Luckily, Samantha was able to connect with a few different fighters and survivors on IHadCancer. Soon after joining, she took to the discussion board to ask how others dealt with post-treatment depression. That's when she first connect with Elizabeth, a 37-year-old Hodgkin's Lymphoma survivor from Arkansas. Elizabeth responded to her question and said she had the same exact emotional experience. Samantha was so glad to know someone was feeling the same way she was, so she contacted her to ask her more about how she was dealing with it. They started chatting about post-treatment depression and the conflicting feelings of being glad treatment is over, but, at the same time, the overwhelming feeling of "now what" once treatment ends and you leave the safe cocoon of doctors, nurses, and caregivers.
Elizabeth was quite a bit older than Samantha, they lived hundreds of miles apart, and they didn't even have the same type of cancer - but none of that mattered.
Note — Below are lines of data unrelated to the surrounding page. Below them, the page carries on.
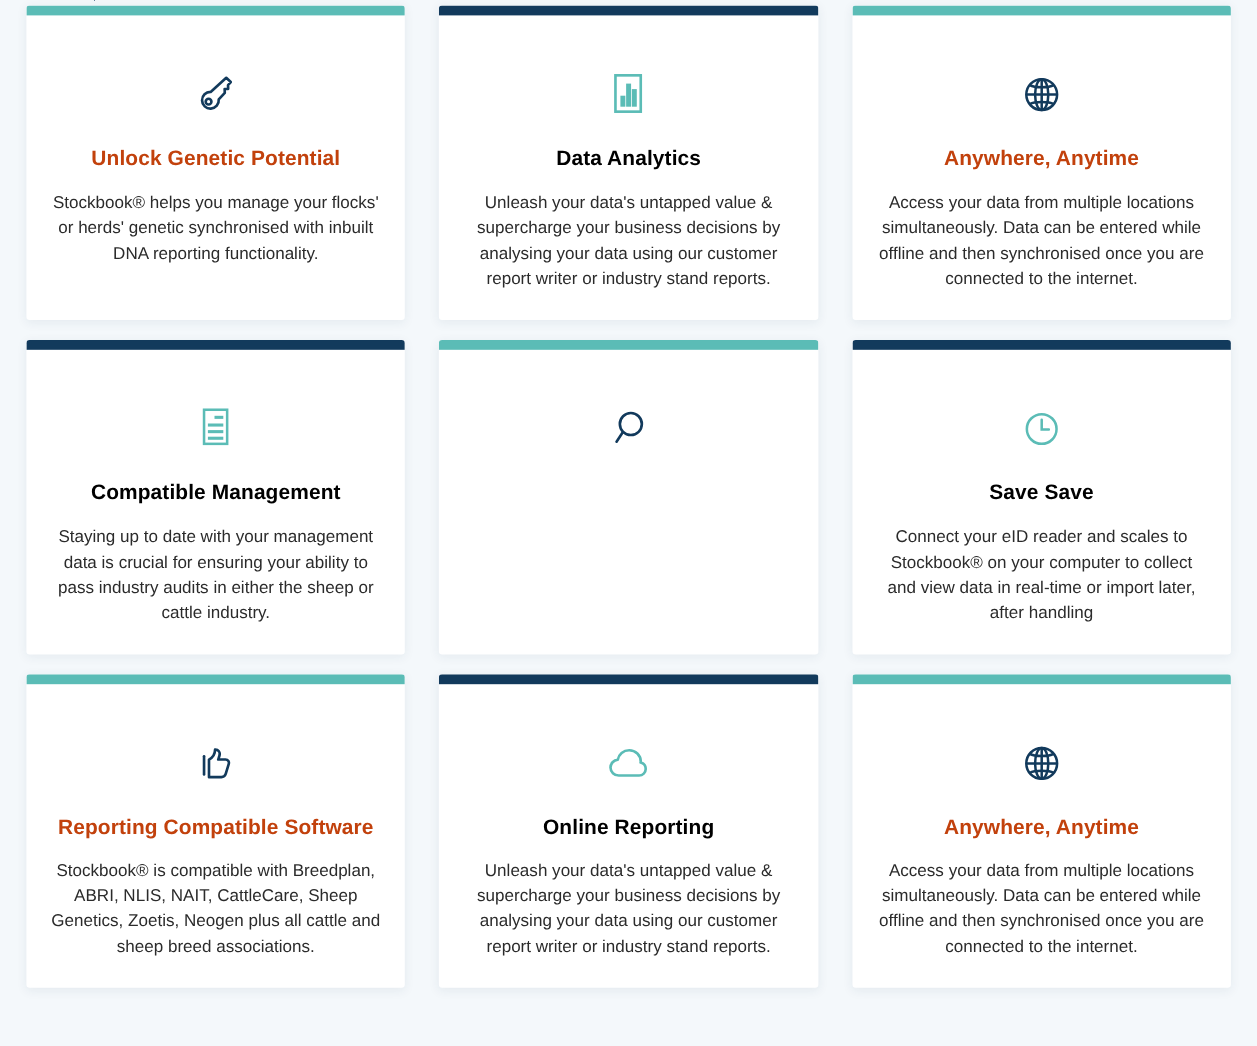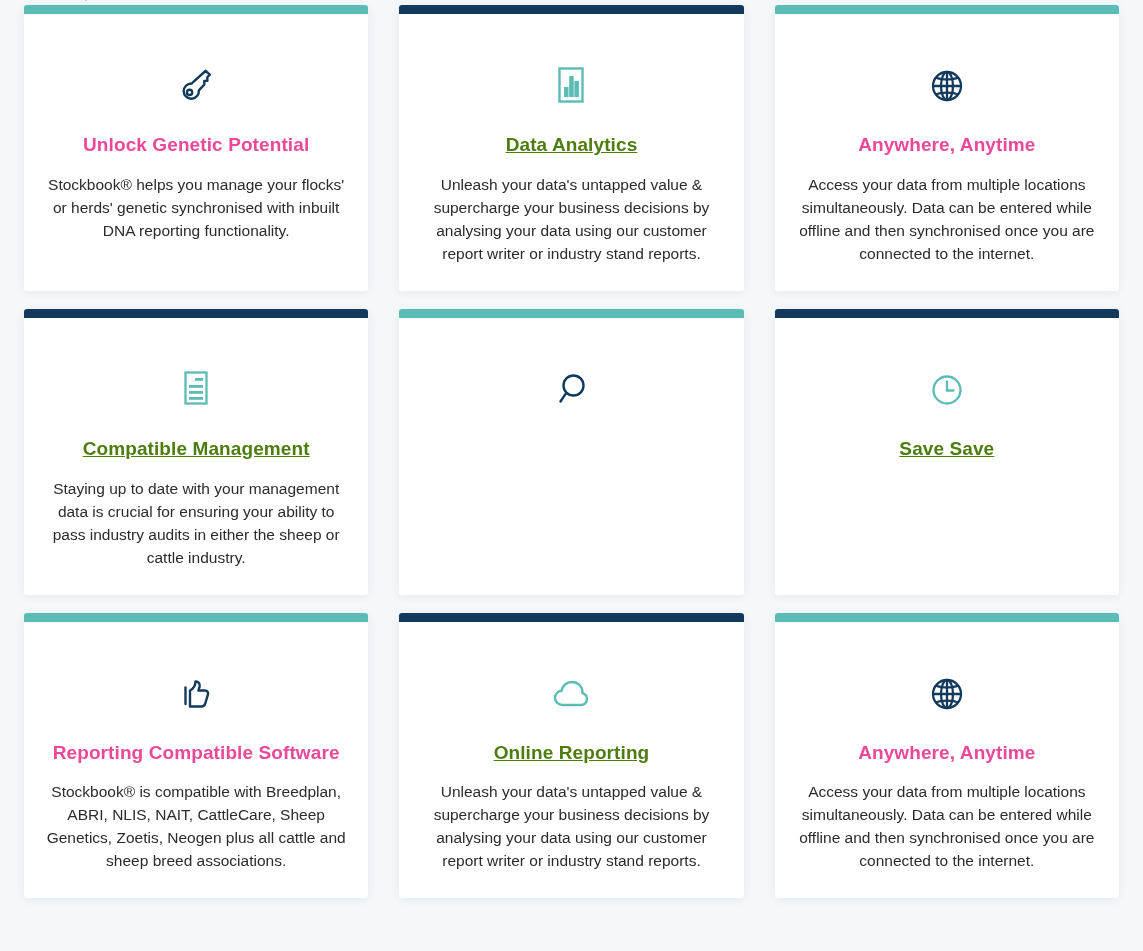"Unlock Genetic Potential" .card-title.teal { color: #ec4899 -> #c2410c }
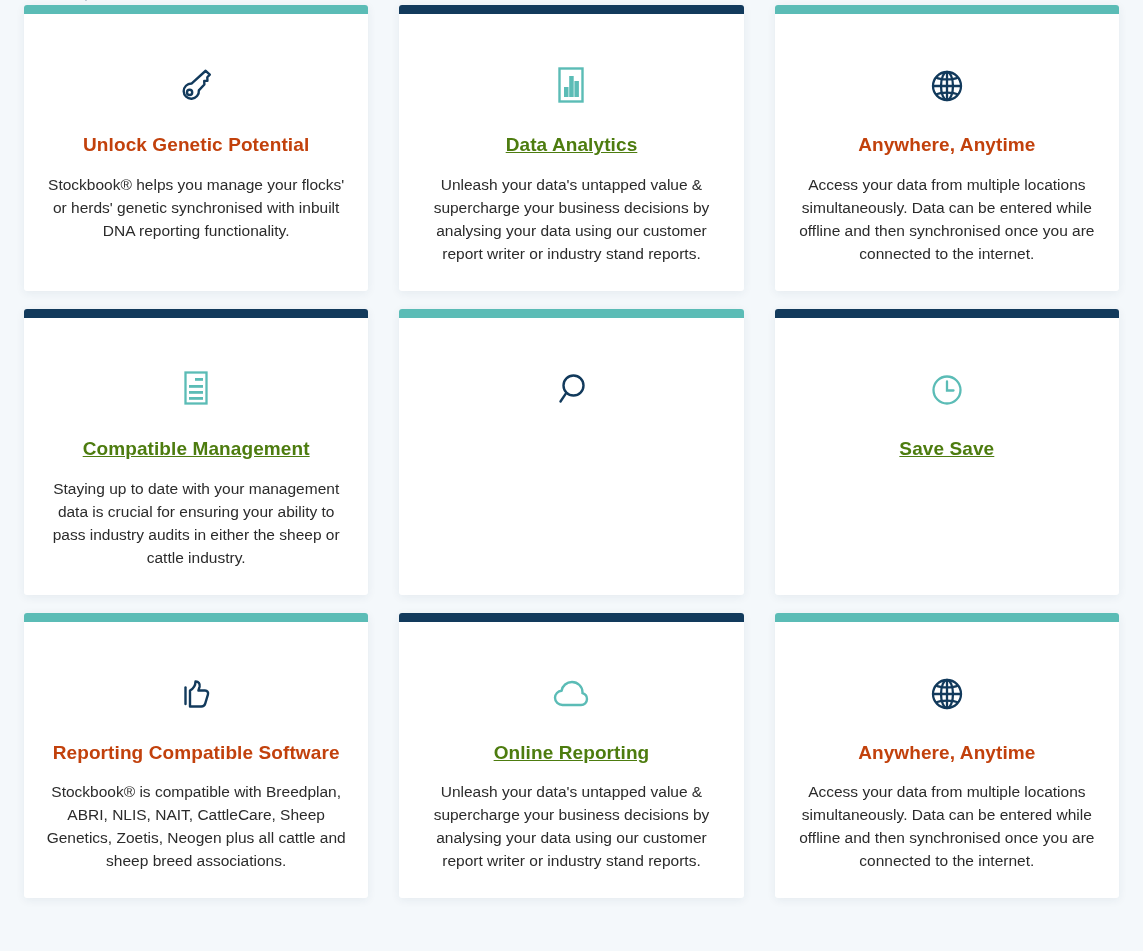"Data Analytics" .card-title.navy { color: #4d7c0f -> #000000; text-decoration: underline -> none }
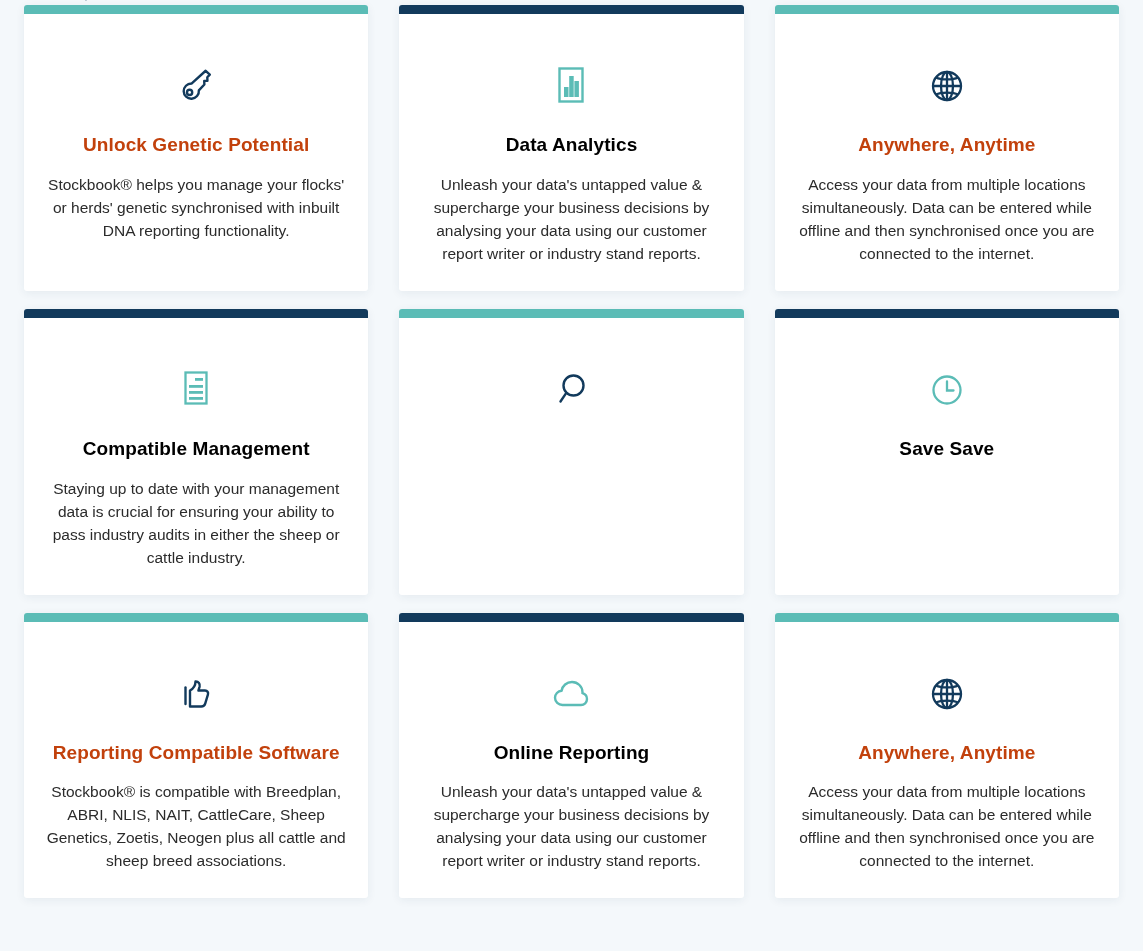"Connect your eID reader and" div.card-text { html: none -> <div>Connect your eID reader and scales to Stockbook® on your computer to collect and view data in real-time or import later, after handling</div> }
They were both struggling with the same emotions. They understood the "crazy" that was going on inside their heads while they were dealing with cancer, which led them to build a meaningful relationship. They continue to email back and forth, sharing their "cancer crazy" thoughts of the month and checking in on each other. They understand the value of having someone to talk to about their experiences, and they have learned that they truly are not alone.